%%

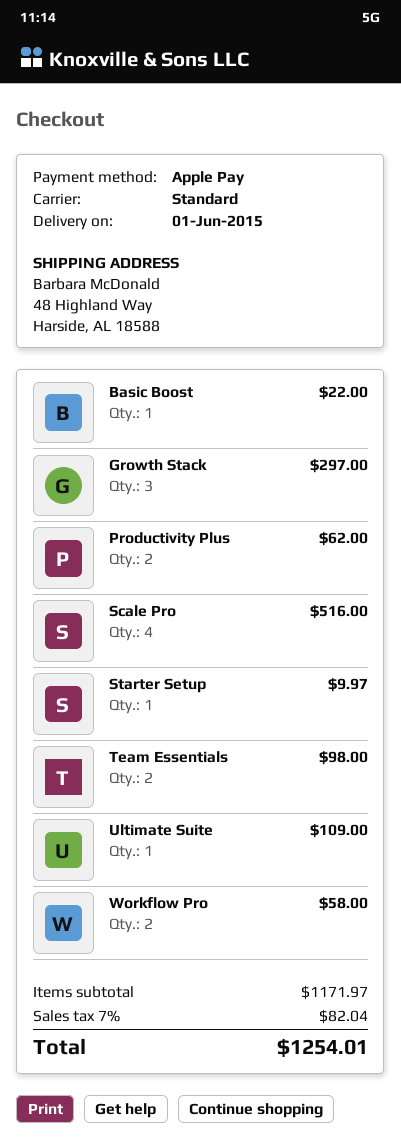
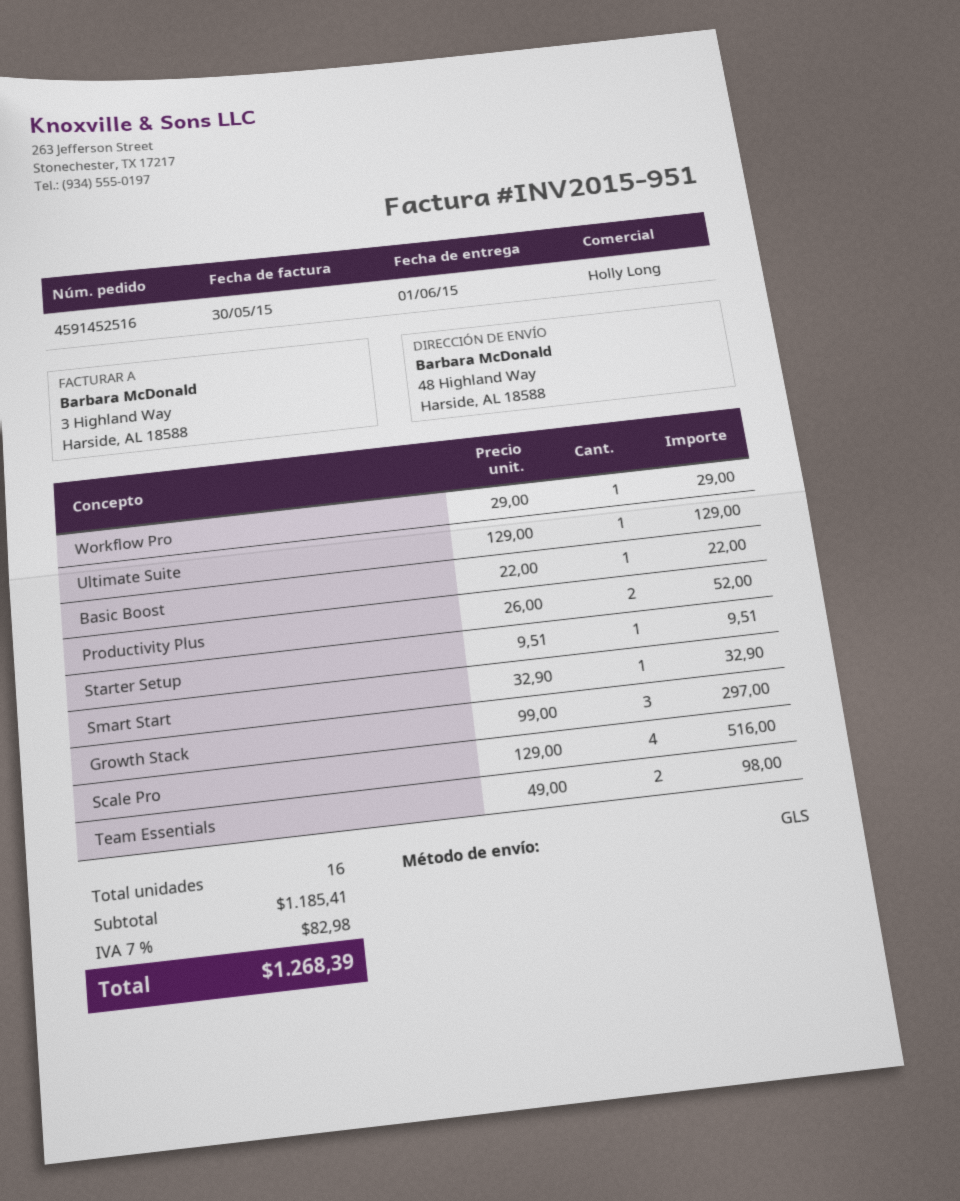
shipping method: standard -> GLS
Productivity Plus: 2 for 62.00 -> 2 for 52.00
Starter Setup: 1 for 9.97 -> 1 for 9.51
Ultimate Suite: 1 for 109.00 -> 1 for 129.00
Workflow Pro: 2 for 58.00 -> 1 for 29.00
Smart Start: none -> 1 for 32.90
subtotal: 1171.97 -> 1185.41
tax: 7% = 82.04 -> 7% = 82.98
total: 1254.01 -> 1268.39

%%

> [WHAT IS EXPECTED] Which lines run from the one containing "Ultimate Suite: 1 for 109.00 -> 1 for 129.00" to the end of the entries above? Print them exactly, both ends included, and nothing else.

> [WRITTEN REPLY]
Ultimate Suite: 1 for 109.00 -> 1 for 129.00
Workflow Pro: 2 for 58.00 -> 1 for 29.00
Smart Start: none -> 1 for 32.90
subtotal: 1171.97 -> 1185.41
tax: 7% = 82.04 -> 7% = 82.98
total: 1254.01 -> 1268.39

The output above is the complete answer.